It always feels like some form of VR tech comes out with some sort of fanfare and with a promise it will take over the world, but it never does.
It always feels like some form of VR tech comes out with some sort of fanfare and with a promise it will take over the world, but it never does.
I’m going to get downvoted for this
Open source has its place, but the FOSS community needs to wake up to the fact that documentation, UX, ergonomics, and (especially) accessibility aren’t just nice-to-haves. Every year has been “The Year of the Linux Desktop™” but it never takes off, and it never will until more people who aren’t developers get involved.
I’m a reasonably new Linux at a place of trying to learn how to improve/optimise my system, and honestly, Google’s Gemini has become my user manual.

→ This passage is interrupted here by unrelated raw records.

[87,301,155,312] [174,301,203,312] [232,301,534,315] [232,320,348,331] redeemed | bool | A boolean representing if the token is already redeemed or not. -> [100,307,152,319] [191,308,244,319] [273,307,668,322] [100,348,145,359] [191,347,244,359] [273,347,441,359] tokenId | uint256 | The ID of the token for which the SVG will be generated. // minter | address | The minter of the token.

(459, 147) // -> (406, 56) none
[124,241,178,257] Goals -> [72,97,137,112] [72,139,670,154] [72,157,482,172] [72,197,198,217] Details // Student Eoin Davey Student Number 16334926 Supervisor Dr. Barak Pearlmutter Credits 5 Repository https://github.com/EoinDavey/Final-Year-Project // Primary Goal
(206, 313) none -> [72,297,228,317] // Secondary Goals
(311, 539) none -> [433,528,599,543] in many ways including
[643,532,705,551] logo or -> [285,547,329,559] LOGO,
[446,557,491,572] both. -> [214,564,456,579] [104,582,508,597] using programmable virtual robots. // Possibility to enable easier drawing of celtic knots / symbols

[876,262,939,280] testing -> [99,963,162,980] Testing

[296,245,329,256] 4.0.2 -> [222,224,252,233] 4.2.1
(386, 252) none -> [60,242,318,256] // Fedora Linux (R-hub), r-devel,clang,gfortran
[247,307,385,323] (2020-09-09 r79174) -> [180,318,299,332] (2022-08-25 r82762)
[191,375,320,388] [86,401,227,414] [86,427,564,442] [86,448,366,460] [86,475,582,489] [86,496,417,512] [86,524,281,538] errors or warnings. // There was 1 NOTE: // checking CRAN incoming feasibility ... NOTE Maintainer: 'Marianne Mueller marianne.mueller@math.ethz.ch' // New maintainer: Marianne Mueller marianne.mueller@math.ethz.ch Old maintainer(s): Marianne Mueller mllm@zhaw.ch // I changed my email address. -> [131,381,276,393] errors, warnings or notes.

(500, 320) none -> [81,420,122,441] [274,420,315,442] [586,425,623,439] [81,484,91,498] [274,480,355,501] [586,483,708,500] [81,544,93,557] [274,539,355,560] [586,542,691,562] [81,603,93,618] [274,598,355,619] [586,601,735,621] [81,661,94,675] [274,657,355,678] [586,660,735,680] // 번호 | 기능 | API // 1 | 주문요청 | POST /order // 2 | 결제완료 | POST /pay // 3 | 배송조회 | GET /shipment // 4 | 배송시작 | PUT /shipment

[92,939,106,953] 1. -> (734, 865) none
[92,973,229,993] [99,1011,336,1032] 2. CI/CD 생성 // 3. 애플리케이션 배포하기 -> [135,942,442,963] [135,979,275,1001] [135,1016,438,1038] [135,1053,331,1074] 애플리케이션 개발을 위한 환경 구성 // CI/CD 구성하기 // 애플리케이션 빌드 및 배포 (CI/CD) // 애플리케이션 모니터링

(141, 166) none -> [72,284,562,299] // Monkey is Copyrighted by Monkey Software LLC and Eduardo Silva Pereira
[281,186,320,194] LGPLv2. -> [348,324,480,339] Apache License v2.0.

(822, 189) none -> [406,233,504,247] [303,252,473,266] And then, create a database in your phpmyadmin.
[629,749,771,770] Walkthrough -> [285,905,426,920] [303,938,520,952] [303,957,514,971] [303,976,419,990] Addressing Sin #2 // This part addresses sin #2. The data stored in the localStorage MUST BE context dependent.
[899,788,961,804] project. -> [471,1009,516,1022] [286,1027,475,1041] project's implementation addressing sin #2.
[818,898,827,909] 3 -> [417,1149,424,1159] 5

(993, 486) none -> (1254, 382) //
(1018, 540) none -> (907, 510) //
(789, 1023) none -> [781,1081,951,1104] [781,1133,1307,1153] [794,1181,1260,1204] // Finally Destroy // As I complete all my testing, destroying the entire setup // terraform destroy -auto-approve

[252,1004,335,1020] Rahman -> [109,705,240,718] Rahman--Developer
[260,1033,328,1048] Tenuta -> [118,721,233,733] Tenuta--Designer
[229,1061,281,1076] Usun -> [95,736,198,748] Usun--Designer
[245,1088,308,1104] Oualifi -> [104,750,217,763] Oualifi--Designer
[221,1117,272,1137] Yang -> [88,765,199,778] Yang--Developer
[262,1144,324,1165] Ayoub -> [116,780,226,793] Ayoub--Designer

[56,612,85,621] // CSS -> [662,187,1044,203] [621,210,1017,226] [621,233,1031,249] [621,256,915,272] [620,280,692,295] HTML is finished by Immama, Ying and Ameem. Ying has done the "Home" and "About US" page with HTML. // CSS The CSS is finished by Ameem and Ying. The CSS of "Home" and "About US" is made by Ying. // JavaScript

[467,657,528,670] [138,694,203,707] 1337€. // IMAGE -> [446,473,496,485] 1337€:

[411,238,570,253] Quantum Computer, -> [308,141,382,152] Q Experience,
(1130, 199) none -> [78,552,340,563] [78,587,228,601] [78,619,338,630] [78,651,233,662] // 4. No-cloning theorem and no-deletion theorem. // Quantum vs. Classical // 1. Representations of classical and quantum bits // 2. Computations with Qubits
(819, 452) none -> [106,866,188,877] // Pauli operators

If I can’t figure something out then I could trawl through a bunch of forums where the issue doesn’t really match mine, or the fix has changed since OP had the same problem, or I could just go straight to an LLM. I understand that they have a tendency to make shit up on the fly (this is a great example), but when it comes to troubleshooting setup issues they’re really helpful. And yes, I kmow that’s because they’ve already ingested the support forums. But it is genuinely so much quicker to sort things out, while learning as you go.
Funny you make “missing documentation” an argument against open source and for closed source, as if the average Windows user reads any documentation or even the error messages properly.
your comment is a joke.
While you generally have a point, the year of the linux desktop is not hindered by that. Distributions like Linux Mint, Ubuntu and the like are just as easy to install as Windows, the desktop environments preinstalled on them work very good and the software is more than sufficient for like 70% to 80% of people (not counting anything, that you cannot install with a single click from the app store/software center of the distribution.
Though Linux is not the default. Windows is paying big time money to be the default. So why would “normal people” switch? Hell, most people will just stop messaging people instead of installing a different messenger on their phone. Installing a different OS on your PC/Notebook is a way bigger step than that.
So probably we won’t get the “Year of the Linux Desktop”, unless someone outpays Microsoft for quite some time, or unless microsoft and Windows implode by themselves (not likely either)
Not here to downvote. But I will say there is some good changes as of the past five years.
From a personal perspective: there’s a lot of GOOD open-source software that has great user experiences. VLC. Bitwarden. OBS. Joplin. Jitsi.
Even WordPress (the new Blocks editor not the ugly classic stuff) in the past decade has a lot of thought and design for end users.
For all the GIMP/Libre office software that just has backwards ass choices for UX, or those random terminal apps that require understanding the command line – they seem to be the ones everyone complains about and imprinted as “the face of open-source”. Which is a shame.
There’s so much good open-source projects that really do focus on the casual non technical end user.